Os olhos da pequena encheram-se de surpresa e de riso:
- O quê! estar sempre, sempre aqui, mesmo de noite, toda a noite?... E ter aqui as suas malas, as suas coisas?...
Ambos murmuraram - «sim».
Rosa então pulou, bateu as palmas, radiante, querendo que Carlos fosse já, já, buscar as suas malas e as suas coisas...
- Escuta, disse-lhe ainda Maria gravemente, retendo-a sobre os joelhos. E gostavas que ele fosse como o papá, e que andasse sempre connosco, e que lhe obedecêssemos ambas, e que gostássemos muito dele ?
Rosa ergueu para a mãe uma facezinha compenetrada, onde todo o sorriso se apagara.
- Mas eu não posso gostar mais dele do que gosto!...
Ambos a beijaram, num enternecimento que lhes humedecia os olhos. E Maria Eduarda, pela primeira vez diante de Rosa debruçando-se sobre ela, beijou de leve a testa de Carlos. A pequena ficou pasmada para o seu amigo, depois para a mãe. E pareceu compreender tudo; escorregou dos joelhos de Maria, veio encostar-se a Carlos com uma meiguice humilde:
- Queres que te chame papá, só a ti?
- Só a mim, disse ele, fechando-a toda nos braços.
E assim obtiveram o consentimento de Rosa que fugiu, atirando a porta, com as mãos cheias de bolos para os pardais.

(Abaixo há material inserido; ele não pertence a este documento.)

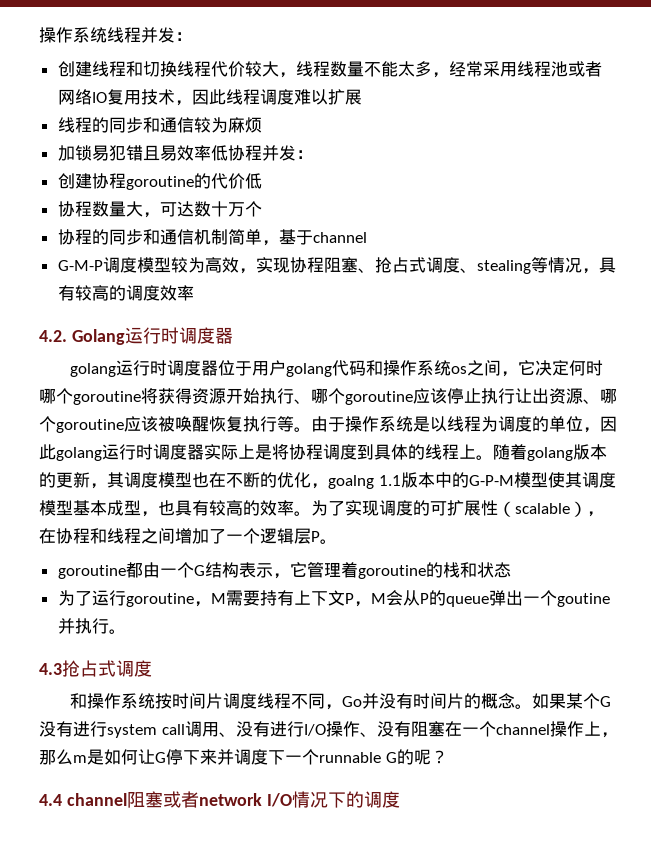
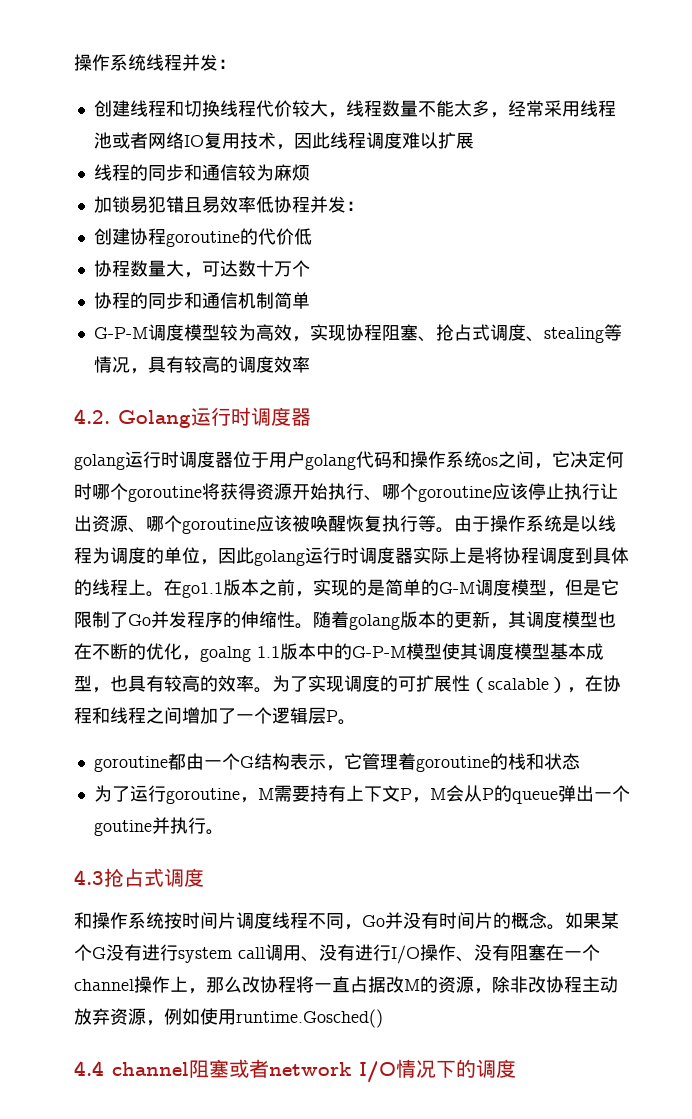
- 协程的同步和通信机制简单，基于channel
- G-M-P调度模型较为高效，实现协程阻塞、抢占式调度、stealing等情况，具有较高的调度效率
+ 协程的同步和通信机制简单
+ G-P-M调度模型较为高效，实现协程阻塞、抢占式调度、stealing等情况，具有较高的调度效率
+ 在go1.1版本之前，实现的是简单的G-M调度模型，但是它限制了Go并发程序的伸缩性。
- 如果某个G没有进行system call调用、没有进行I/O操作、没有阻塞在一个channel操作上，那么m是如何让G停下来并调度下一个runnable G的呢？
+ 如果某个G没有进行system call调用、没有进行I/O操作、没有阻塞在一个channel操作上，那么改协程将一直占据改M的资源，除非改协程主动放弃资源，例如使用runtime.Gosched()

Carlos levantou-se, tomou a cabeça de Maria entre as mãos, e contemplando-a profundamente, até à alma, murmurou num enlevo:
- És perfeita!
Ela desprendeu-se, com melancolia, daquela adoração que a perturbava.
- Escuta... Tenho ainda muito, muito que te dizer, infelizmente. Vamos para o nosso quiosque... Tu não tens nada que fazer, não? E que tenhas, hoje és meu... Vou já ter contigo. Leva as tuas cigaretes.
Nos degraus do jardim, Carlos parou a olhar, a sentir a doçura velada do céu cinzento... E a vida pareceu-lhe adorável, de uma poesia fina e triste, assim envolta naquela névoa macia onde nada resplandecia e nada cantava, e que tão favorável era para que dois corações, desinteressados do mundo e em desarmonia com ele, se abandonassem juntos ao contínuo encanto de estremecerem juntos na mudez e na sombra.